If I try to revert to a point prior to this "BadMerge" and then do a proper merge, I can't re-merge the other changes that have happened after BM.

So, I think I have to use svnadmin dump and load, similarly to this, but I can't work out exactly what I need to do.

  1. Dump changes prior to BM (ChangesetX).
  2. Dump changes post BM (ChangesetY.
  3. Load ChangesetX to what? a new repo?
  4. Do proper merge of this
  5. Load ChangesetY

Is this possible? Any help would be greatly appreciated.

Thanks

Tom


What you can do is:

  1. Throw the SVN book at that developer, preferably in the form of a printout on some heavy kind of paper. (If he manages to survive that, fire him.)

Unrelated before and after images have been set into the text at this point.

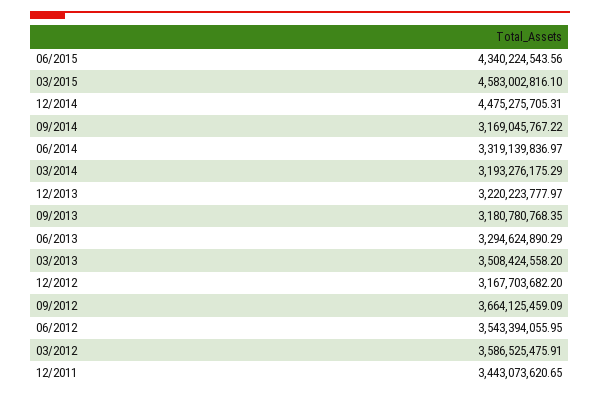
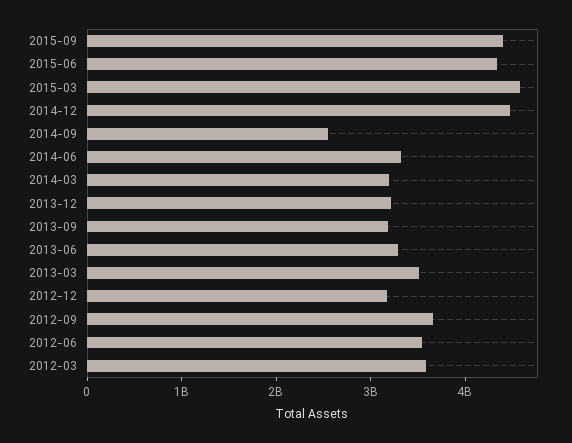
09/2014: 3169045767.22 -> 2600000000
12/2011: 3443073620.65 -> none
2015-09: none -> 4400000000

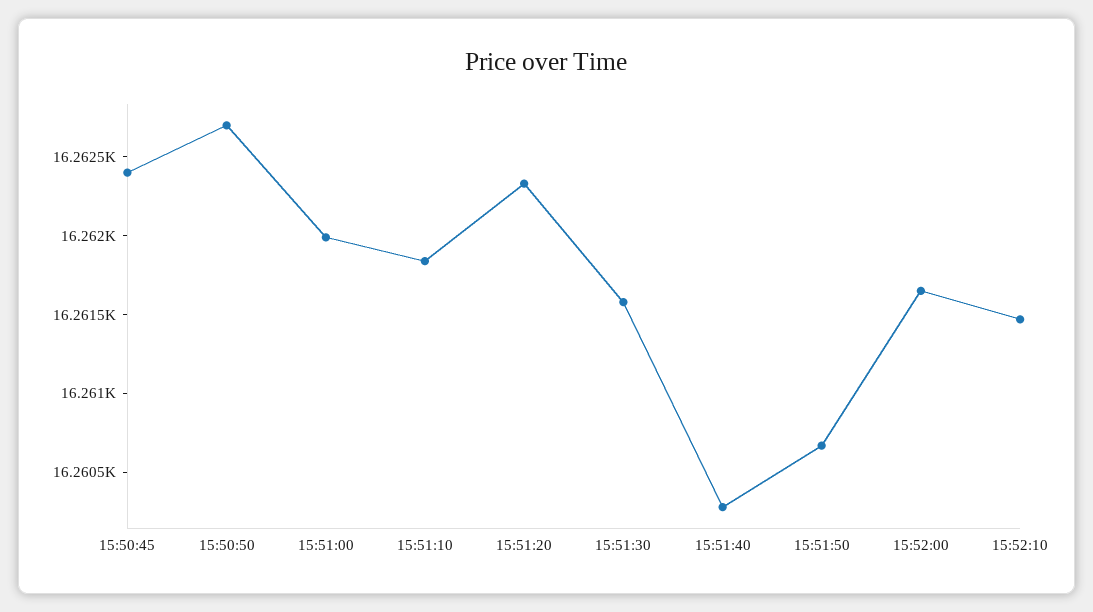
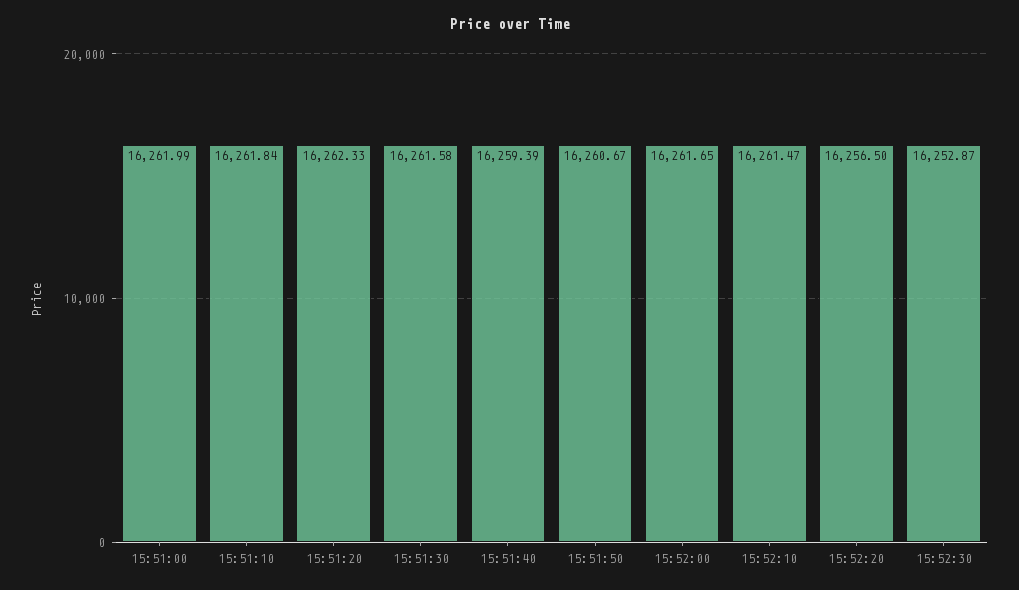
15:50:45: 16262.4 -> none
15:50:50: 16262.7 -> none
15:51:40: 16260.3 -> 16259.39
15:52:20: none -> 16256.5
15:52:30: none -> 16252.87

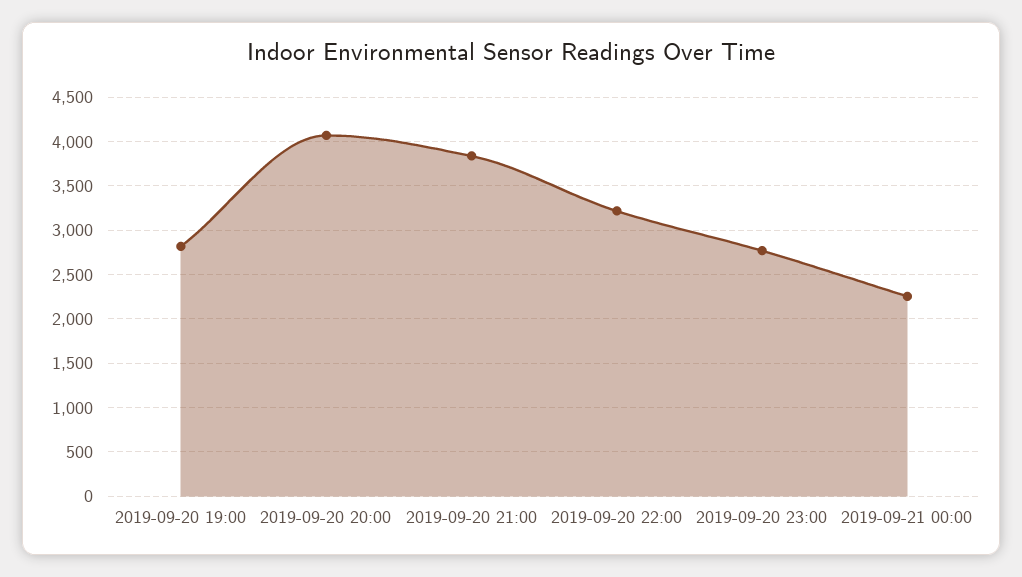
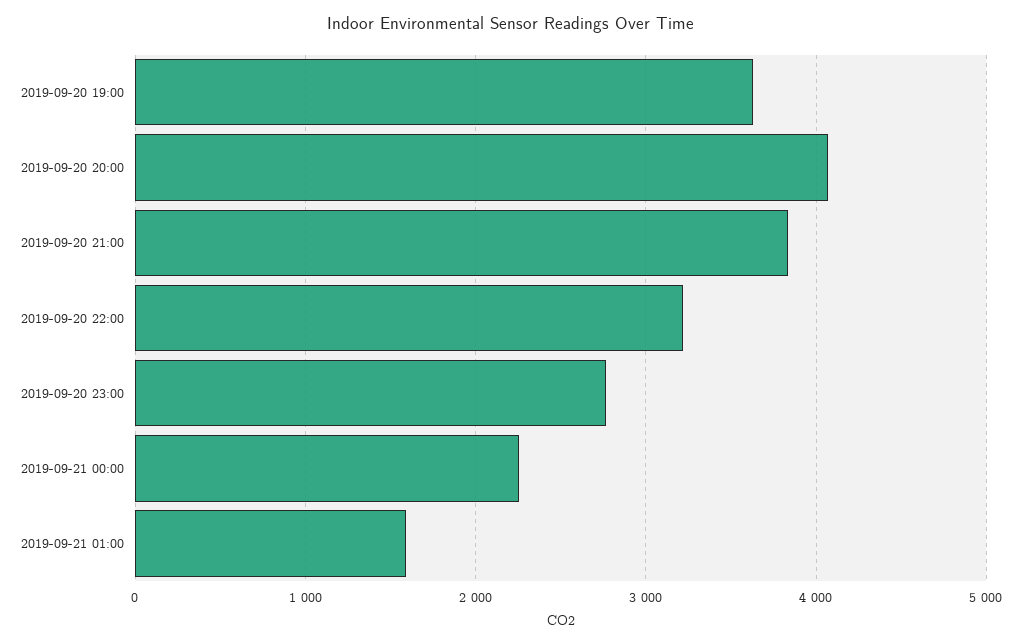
2019-09-20 19:00: 2800 -> 3600
2019-09-21 01:00: none -> 1600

  2. There's an option for SVN to go through the modes of a merge and record which revisions have been merged in the file and folder properties, but not actually change any files. (Using SVN babble: Their "property status" is "changed", but their "text status" isn't.)

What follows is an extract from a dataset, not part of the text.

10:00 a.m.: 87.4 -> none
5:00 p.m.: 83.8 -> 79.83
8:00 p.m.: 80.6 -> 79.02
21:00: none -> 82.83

I haven't used the SVN command line in a while, so I don't know how to do this with it, but TortoiseSVN has this:

Redoing manual merge with SVN merge


Probably not the most elegant way, but doable on the client side:

  • svn export HEAD of trunk into directory A
  • svn checkout BAD_COMMIT of trunk into directory B
  • copy over files from A to B

B now contains all commits after BAD_COMMIT as local changes (you lose differentiation between these commits).

Now:

  • svn checkout BAD_COMMIT-1 of trunk into directory C
  • do the svn merge of your branch, and starting point of your branch in trunk into working copy C
  • copy over C to A

Now you have the correct merge in directory A as local changes to HEAD. Commit A. Trunk now has the correct merge as HEAD.

Finally:

  • svn update B to HEAD
  • resolve conflicts
  • commit B

At this point you have commited a sane merge and all changes after the bad merge. You loose some history, but have less hassle then working with dumps on the server side.

Good luck!


You are not limited to take what your versioning tool think is common base, and recording a merge like sbi suggests is probably a good idea. If all else fails, you can always do the merge manually by checking out the three versions of a file and use KDiff3 directly on those like described in the answer linked above.

If versions X and Y are from the feature branch, and versions A to E are on trunk,

    A----------+
    |          |
    |          |
   \_/        \_/
    B          X
    |          |
    |          |
   \_/        \_/
    C <======= Y   Merge without being recorded by svn as a merge (right?), aka BadMerge
    |
    |
   \_/
    D
    |
    |
   \_/
    E

Then to redo the merge check out versions A, Y and B and merge with kdiff3. That will give you a new C' version which preferably will lack the bugs introduced in C. Then you want the rest of the changes done on trunk, so merge C', C and E. That should give you a new version you can check in as version F.

I do not know svn well enough to give any advice on how you should check in C' and how to handle that, but the steps above should at least give you the end result you want.